Directions: Write out the data word for word and omit every picture.

########################################

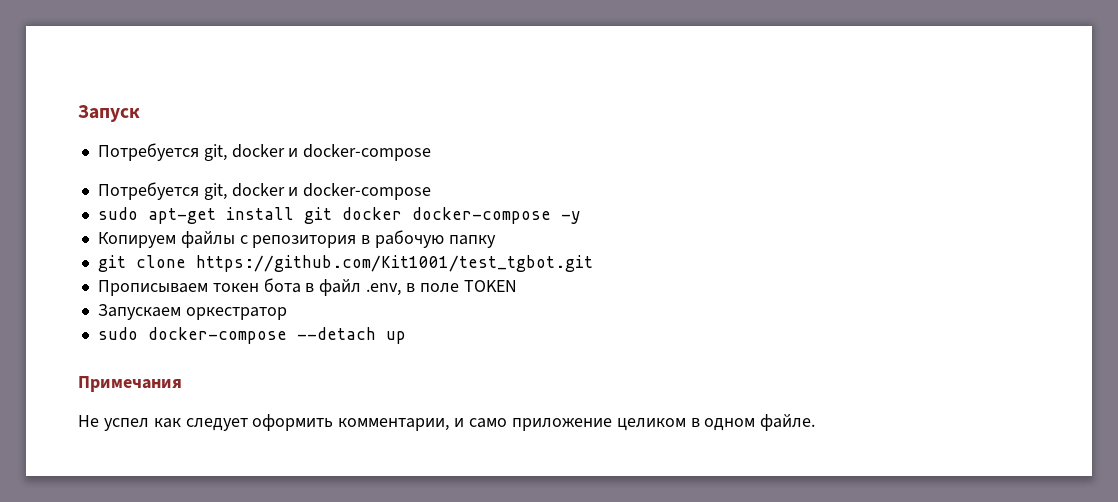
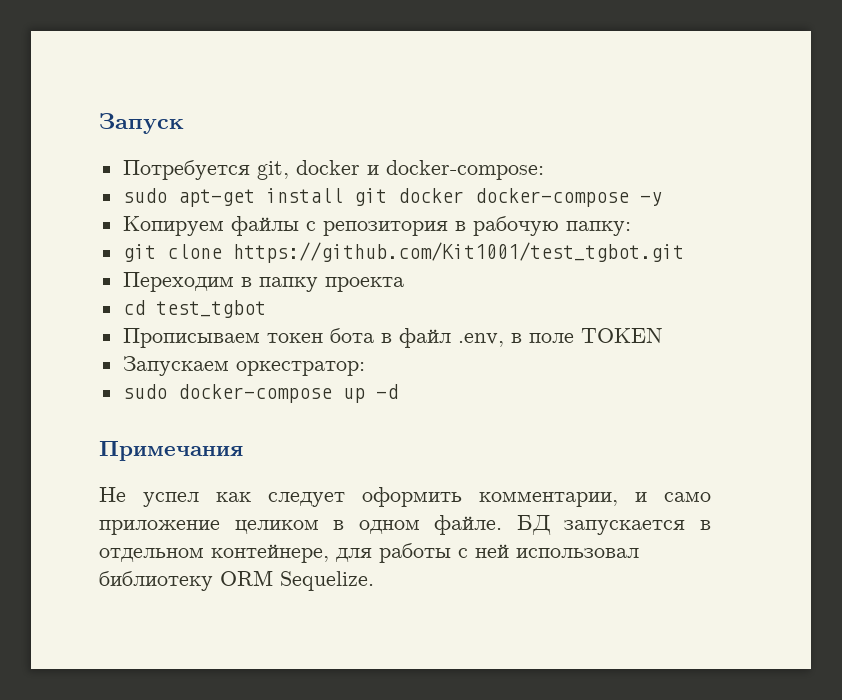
[303,144,432,161] [97,182,432,200] docker-compose // Потребуется git, docker и docker-compose -> [385,160,544,180] docker-compose:
[448,235,496,248] папку -> [565,221,631,236] папку:
(593, 263) none -> [122,272,404,292] [122,300,266,318] // Переходим в папку проекта // cd test_tgbot
[185,307,287,320] оркестратор -> [235,361,365,376] оркестратор:
[296,327,376,340] --detach -> (332, 393) none
(406, 337) none -> [375,384,398,399] -d
(816, 422) none -> [516,515,711,535] [99,543,639,563] [99,570,374,591] БД запускается в отдельном контейнере, для работы с ней использовал библиотеку ORM Sequelize.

########################################

Response to this task:
[303,144,432,161] [97,182,432,200] docker-compose // Потребуется git, docker и docker-compose -> [385,160,544,180] docker-compose:
[448,235,496,248] папку -> [565,221,631,236] папку:
(593, 263) none -> [122,272,404,292] [122,300,266,318] // Переходим в папку проекта // cd test_tgbot
[185,307,287,320] оркестратор -> [235,361,365,376] оркестратор:
[296,327,376,340] --detach -> (332, 393) none
(406, 337) none -> [375,384,398,399] -d
(816, 422) none -> [516,515,711,535] [99,543,639,563] [99,570,374,591] БД запускается в отдельном контейнере, для работы с ней использовал библиотеку ORM Sequelize.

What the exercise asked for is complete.